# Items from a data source
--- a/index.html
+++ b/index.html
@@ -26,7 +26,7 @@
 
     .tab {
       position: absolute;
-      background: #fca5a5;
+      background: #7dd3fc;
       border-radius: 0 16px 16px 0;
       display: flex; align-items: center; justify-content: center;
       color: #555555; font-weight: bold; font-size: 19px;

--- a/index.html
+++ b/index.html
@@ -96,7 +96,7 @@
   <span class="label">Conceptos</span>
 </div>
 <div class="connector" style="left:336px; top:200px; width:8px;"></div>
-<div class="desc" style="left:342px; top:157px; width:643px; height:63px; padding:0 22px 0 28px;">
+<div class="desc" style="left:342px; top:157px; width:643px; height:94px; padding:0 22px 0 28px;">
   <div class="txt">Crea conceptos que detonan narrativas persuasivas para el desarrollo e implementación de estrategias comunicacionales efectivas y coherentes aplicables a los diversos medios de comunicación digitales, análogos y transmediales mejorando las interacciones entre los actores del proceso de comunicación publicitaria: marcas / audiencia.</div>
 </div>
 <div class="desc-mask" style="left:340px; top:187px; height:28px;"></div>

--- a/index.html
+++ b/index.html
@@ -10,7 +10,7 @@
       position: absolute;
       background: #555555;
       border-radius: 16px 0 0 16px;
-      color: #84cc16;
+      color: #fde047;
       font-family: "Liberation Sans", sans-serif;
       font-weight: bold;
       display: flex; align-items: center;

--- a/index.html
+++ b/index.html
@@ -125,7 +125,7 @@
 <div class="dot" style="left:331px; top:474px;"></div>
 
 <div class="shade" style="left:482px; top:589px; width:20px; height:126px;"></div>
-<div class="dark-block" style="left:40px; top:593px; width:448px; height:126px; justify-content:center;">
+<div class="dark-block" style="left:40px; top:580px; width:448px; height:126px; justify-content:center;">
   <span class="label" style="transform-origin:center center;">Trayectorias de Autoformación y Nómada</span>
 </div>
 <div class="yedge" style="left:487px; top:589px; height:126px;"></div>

* * *

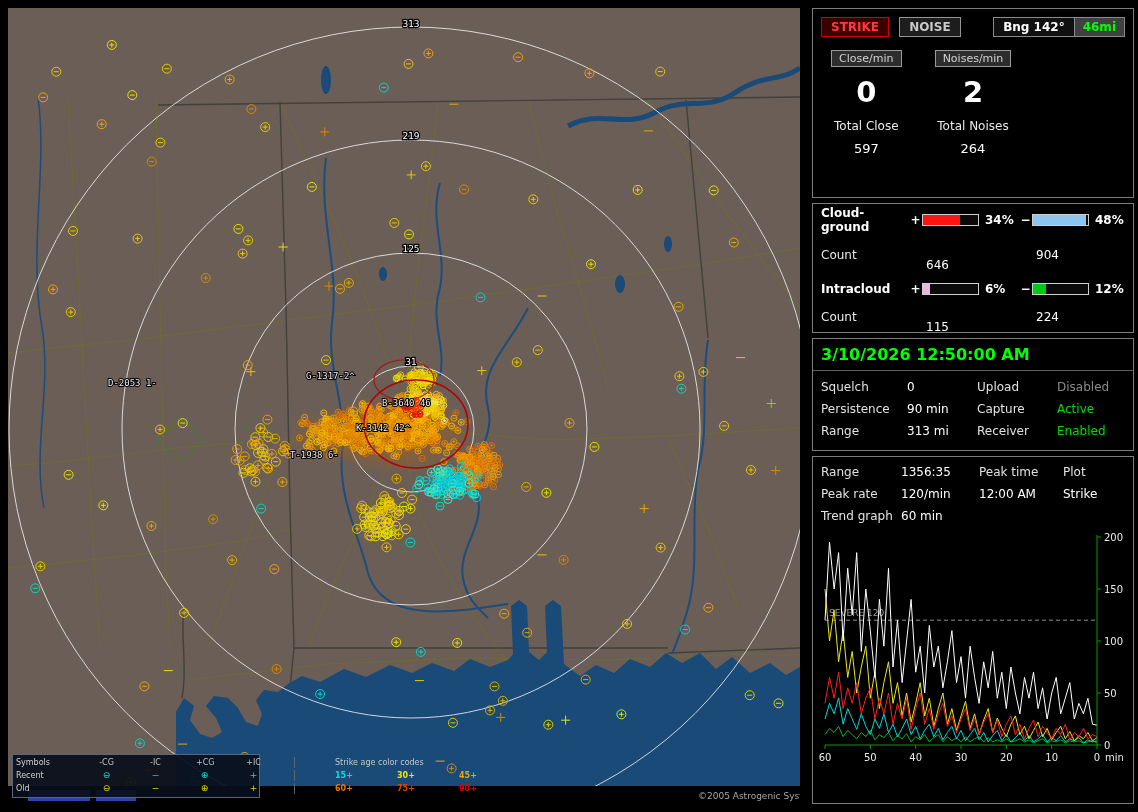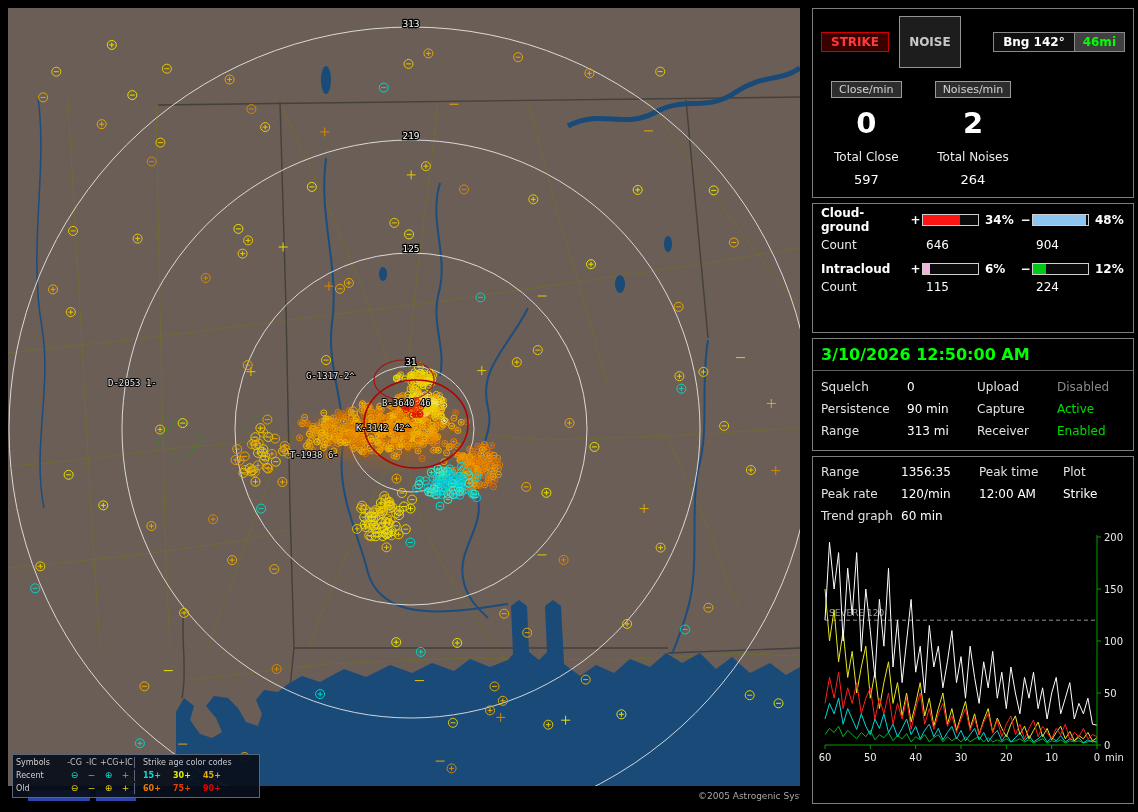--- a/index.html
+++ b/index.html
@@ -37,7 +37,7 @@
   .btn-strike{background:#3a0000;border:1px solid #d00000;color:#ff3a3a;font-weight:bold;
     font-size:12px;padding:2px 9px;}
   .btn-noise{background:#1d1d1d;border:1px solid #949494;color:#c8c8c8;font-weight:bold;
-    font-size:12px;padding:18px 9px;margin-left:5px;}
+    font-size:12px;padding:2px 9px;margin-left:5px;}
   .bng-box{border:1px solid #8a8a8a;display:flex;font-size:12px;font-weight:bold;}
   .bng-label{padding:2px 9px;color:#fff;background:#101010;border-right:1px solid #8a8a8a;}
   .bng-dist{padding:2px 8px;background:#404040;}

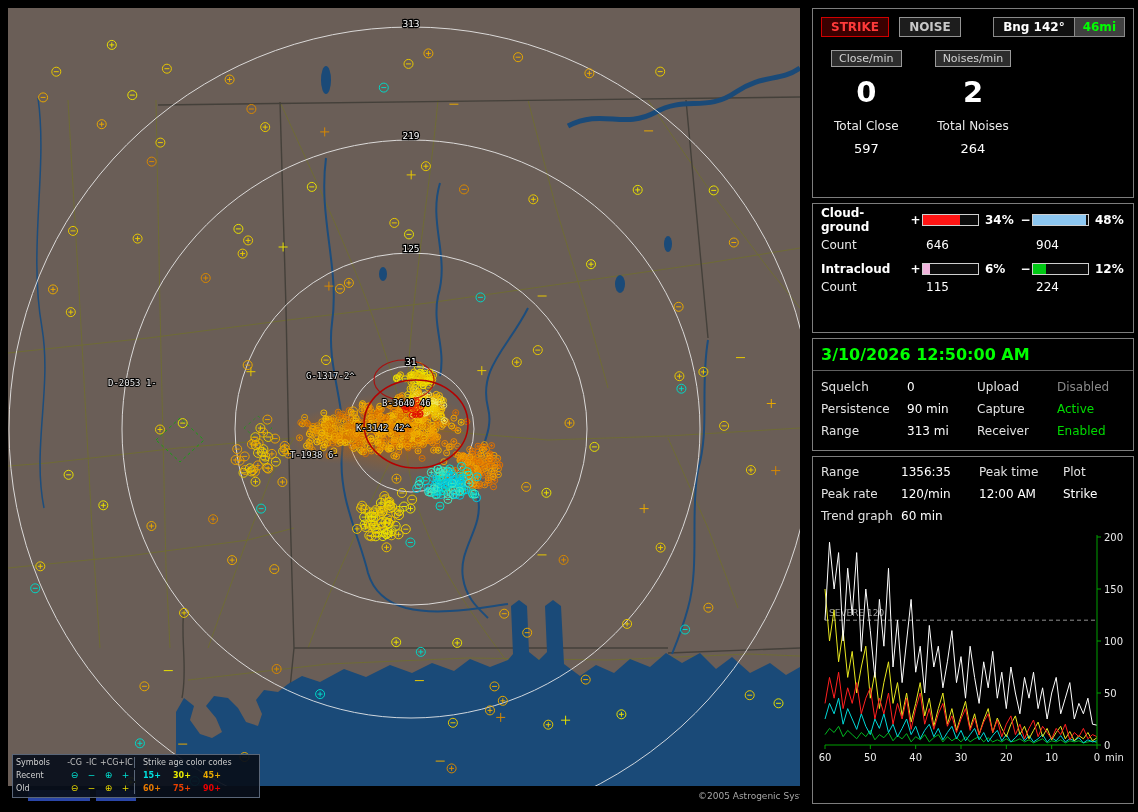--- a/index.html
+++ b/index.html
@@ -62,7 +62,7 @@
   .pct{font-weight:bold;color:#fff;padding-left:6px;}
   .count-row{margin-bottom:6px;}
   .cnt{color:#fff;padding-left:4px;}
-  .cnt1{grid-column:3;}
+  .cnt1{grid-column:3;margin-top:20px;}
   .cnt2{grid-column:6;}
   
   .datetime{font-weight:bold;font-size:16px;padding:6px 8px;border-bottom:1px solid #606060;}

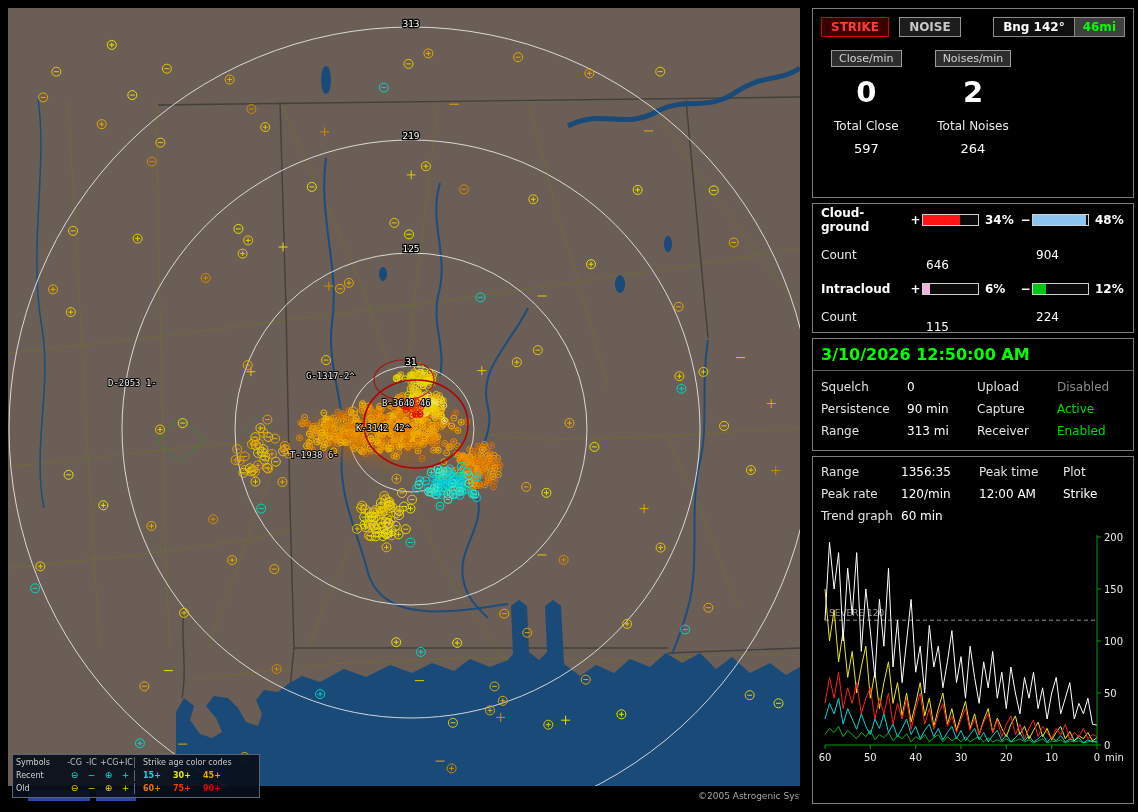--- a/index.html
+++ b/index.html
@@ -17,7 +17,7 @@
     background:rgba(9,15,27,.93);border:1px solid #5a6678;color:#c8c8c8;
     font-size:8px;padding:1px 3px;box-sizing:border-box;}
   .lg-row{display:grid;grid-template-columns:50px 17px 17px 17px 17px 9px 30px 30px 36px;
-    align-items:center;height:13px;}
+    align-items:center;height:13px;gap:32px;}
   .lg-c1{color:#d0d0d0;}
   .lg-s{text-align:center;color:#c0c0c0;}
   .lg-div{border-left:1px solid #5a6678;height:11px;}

# Task to carry out
Copy out each line of the records where the string "desc" appears.

# Solution to this problem
-<div class="desc" style="left:342px; top:157px; width:643px; height:63px; padding:0 22px 0 28px;">
+<div class="desc" style="left:342px; top:157px; width:643px; height:94px; padding:0 22px 0 28px;">
 <div class="desc-mask" style="left:340px; top:187px; height:28px;"></div>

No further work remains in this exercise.